Two Utah conductors, one who has recently worked with the English choral composer John Rutter and another who is about to study with him. Between them they offered local audiences not one but two full-scale mountings of his Requiem this past weekend, and more besides.
Quite a bit more in the case of Will Kesling, director of choral studies at Utah State University, who a year ago helped prepare the choruses for the world premiere of the Rutter Magnificat in New York. Last December he brought that work home to USU, for the western-states premiere, and Friday to Symphony Hall as part of a program dubbed "Canticles of Praise" that, besides the two Rutter works, included the better-known of Vivaldi's two D major Glorias (the R. 589) - a long evening but a satisfying one.Like the Requiem, and his own setting of the Gloria, I suspect the Rutter Magnificat is going to catch on fast. At around 45 minutes, it is more drawn-out than either. Plus which to my ears its two major soprano arias, in the "Et misericordia" and "Esurientes," come dangerously close to Andrew Lloyd Webber.
The exuberance of the outer sections, however, with their joyous commingling of voices, strings, brass and percussion, are hard to resist, coupled with the lyrical melodic contouring that has won the composer audiences worldwide, even if it has kept him well off the cutting edge of contemporary choral writing.
Here it came in for a heartfelt performance, ranging from the subdued shimmer of the second section, "Of a rose, a lovely rose" - like so much of Rutter, very English with a light French accent - to the Waltonian flourish of the final "Amen."
Certainly the men of the Northern Utah Choral Society and the USU Chorale showed their mettle in the triumphantly scaled "Quia fecit mihi magna" and vigorous "Fecit potentian," with its angular harmonies. And although soprano Marjo Burdette might have been stronger in places, the soothing "Et misericordia" and "Esurientes" found her at close to her best.
She also proved an affecting soloist in the Requiem. But what lifted this performance above the ordinary, apart from Kesling's comprehending leadership, was the choral singing, provided by the choirs of Mountain View, Sky View, Weber and Woods Cross high schools.
Only toward the end did their youthful voices lose a little in luminosity. Elsewhere, though, the lift and transparency of their singing, together with their crystal-clear enunciation of the text, accorded beautifully with Kesling's expansive shaping of the score. As did the playing of the Utah Chamber Orchestra, particularly the harp and, in "The Lord is my shepherd," the wonderfully atmospheric oboe solo.
As for the Vivaldi Gloria, the standout here was arguably Mary Wescott, whose firmly placed contralto encompassed the writing with ease. By contrast the choir, drawn from American Fork, Grace, Logan, Malad and Snake River high schools, seemed a mite thin in spots, in an otherwise acceptably scaled rendition that came up nicely for the fugal episodes. I wonder, though, why Kesling opted for a synthesizer continuo, when, given this wonderfully diverse music's churchly origins, an organ would almost certainly have been used in Vivaldi's day.

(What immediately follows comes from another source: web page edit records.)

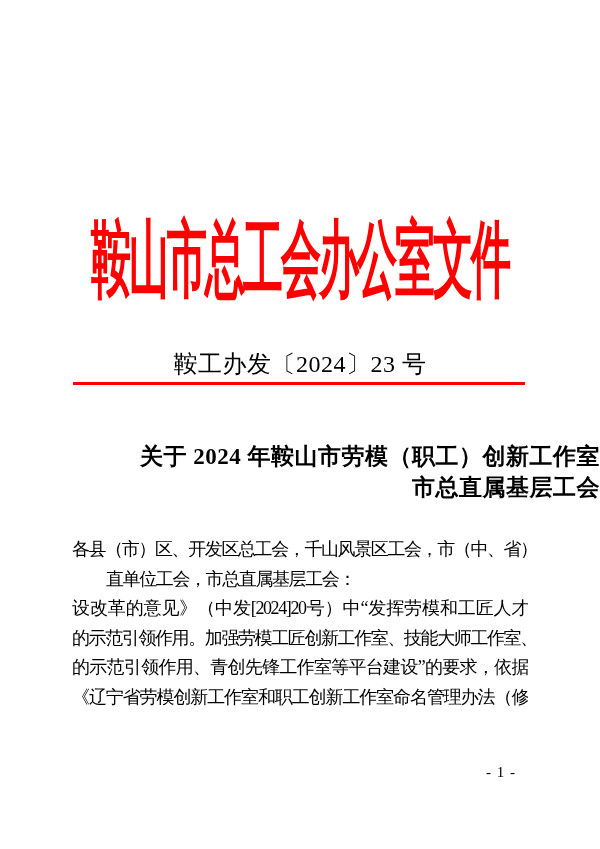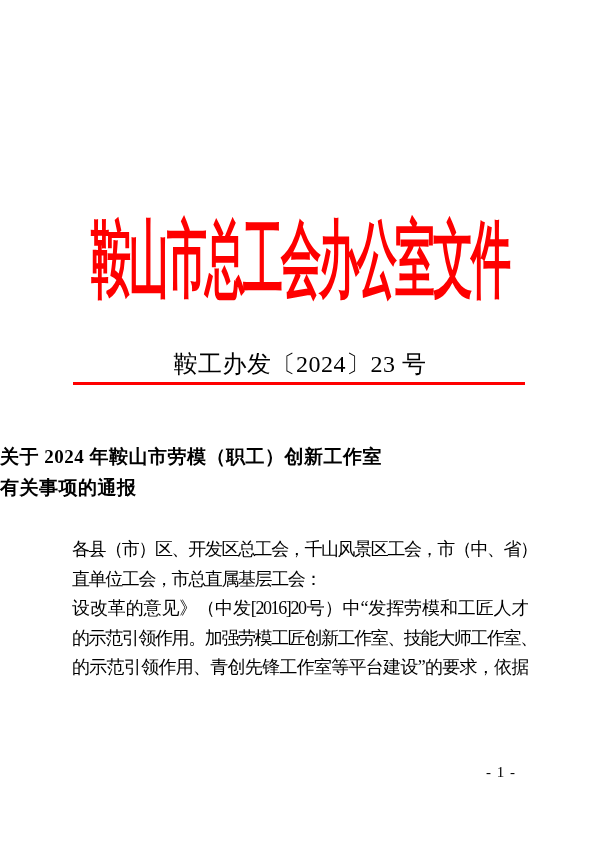--- a/index.html
+++ b/index.html
@@ -61,9 +61,9 @@
     top: 441px;
     left: 0;
     width: 100%;
-    text-align: left;
+    text-align: right;
     font-weight: bold;
-    font-size: 19px;
+    font-size: 23px;
     line-height: 31px;
     letter-spacing: 0.5px;
   }

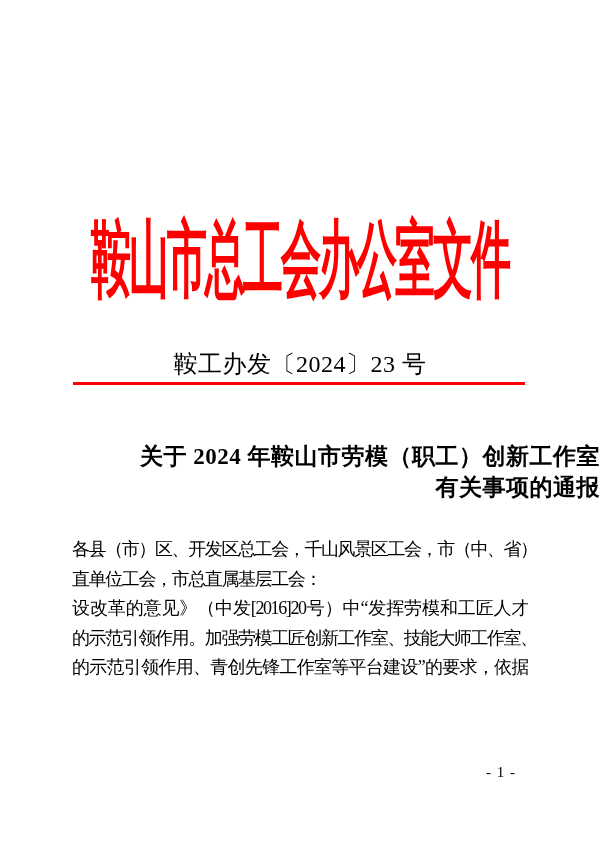--- a/index.html
+++ b/index.html
@@ -115,7 +115,7 @@
 
   <div class="doc-title">
     <div>关于 2024 年鞍山市劳模（职工）创新工作室</div>
-    <div>有关事项的通报</div>
+    <div>市总直属基层工会</div>
   </div>
 
   <div class="doc-body">

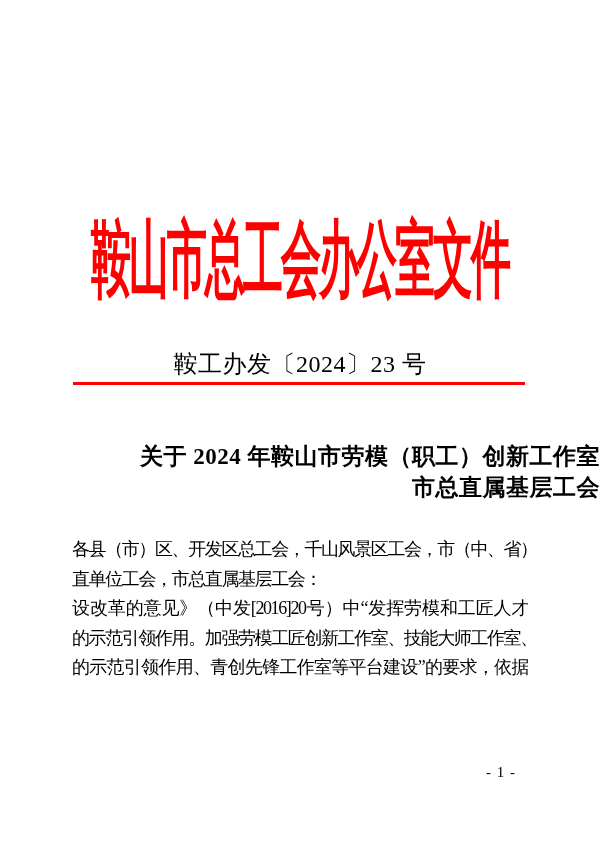--- a/index.html
+++ b/index.html
@@ -85,6 +85,7 @@
   }
   .doc-body .line.para-end {
     text-align-last: left;
+    margin-left: 34px;
   }
   .doc-body .line.indent {
     padding-left: 37px;

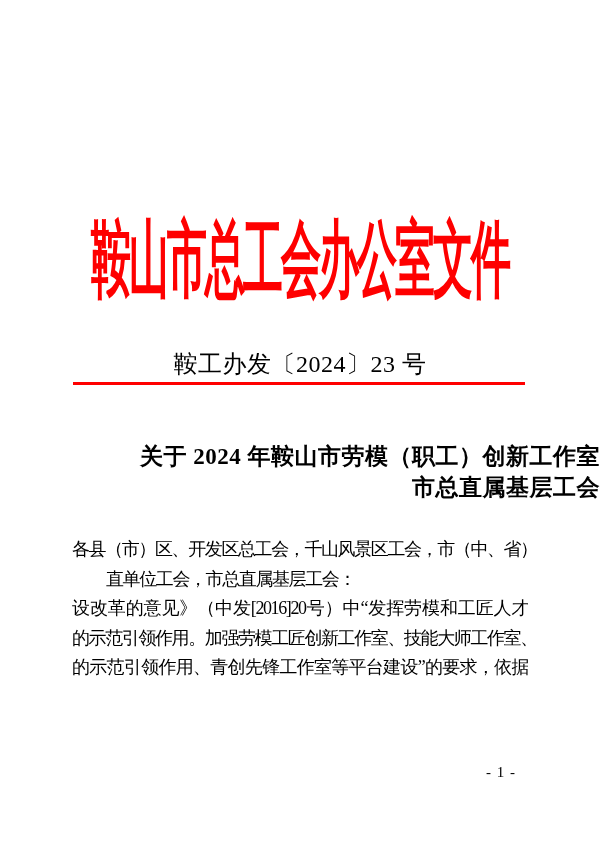--- a/index.html
+++ b/index.html
@@ -122,7 +122,7 @@
   <div class="doc-body">
     <div class="line">各县（市）区、开发区总工会，千山风景区工会，市（中、省）</div>
     <div class="line para-end">直单位工会，市总直属基层工会：</div>
-    <div class="line">设改革的意见》（中发[2016]20号）中“发挥劳模和工匠人才</div>
+    <div class="line">设改革的意见》（中发[2024]20号）中“发挥劳模和工匠人才</div>
     <div class="line">的示范引领作用。加强劳模工匠创新工作室、技能大师工作室、</div>
     <div class="line">的示范引领作用、青创先锋工作室等平台建设”的要求，依据</div>
   </div>

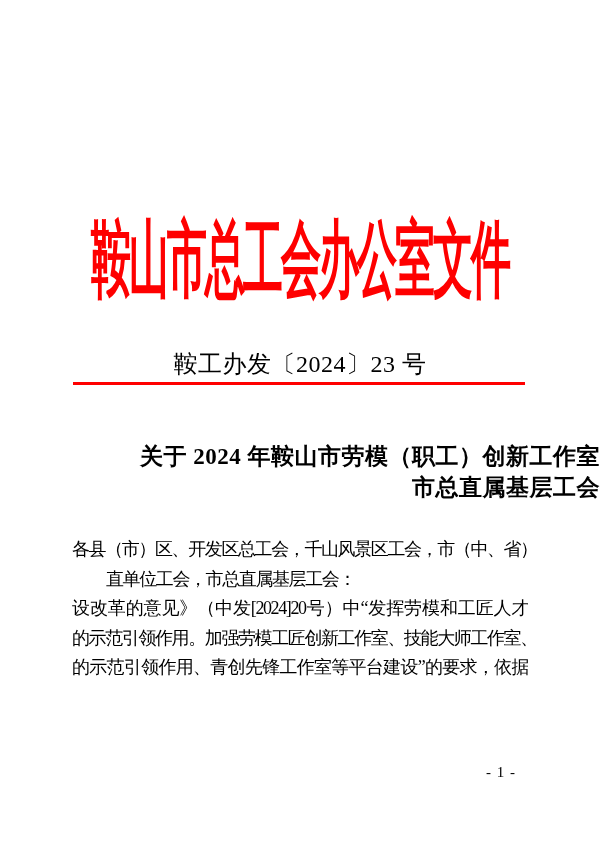--- a/index.html
+++ b/index.html
@@ -125,6 +125,7 @@
     <div class="line">设改革的意见》（中发[2024]20号）中“发挥劳模和工匠人才</div>
     <div class="line">的示范引领作用。加强劳模工匠创新工作室、技能大师工作室、</div>
     <div class="line">的示范引领作用、青创先锋工作室等平台建设”的要求，依据</div>
+    <div class="line">《辽宁省劳模创新工作室和职工创新工作室命名管理办法（修</div>
   </div>
 
   <div class="page-number">- 1 -</div>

- THE WEEKEND'S OTHER Rutter Requiem came from the American West Symphony & Chorus, whose conductor, Terrell Lamoreaux is off to London for three years to study with the composer. That was the occasion for a tearful farewell Saturday in the Temple Square Assembly Hall (complete with a plaque for the conductor) and an equally heartfelt reading of the score.
What it did not have was the architectural strength or instrumental security of Kesling's. Nor was it helped by the mood-shattering applause that came between nearly every section. The cello (in "Out of the deep") and timpani registered strongly, however, as did the sheen and controlled fervor of the choral contribution. Especially the Brahmsian effulgency (by way of Vaughan Williams) they and their director brought to the concluding "Lux aeterna."
Earlier he and the orchestra offered a well-intentioned but nonetheless effortful reading of Nielsen's "Helios" Overture and a truly elephantine realization of Dvorak's Slavonic Dance No. 8. Against that, I will chose to remember them by the Rutter. And my guess is, during the next three years at the latter's elbow, their conductor will, too.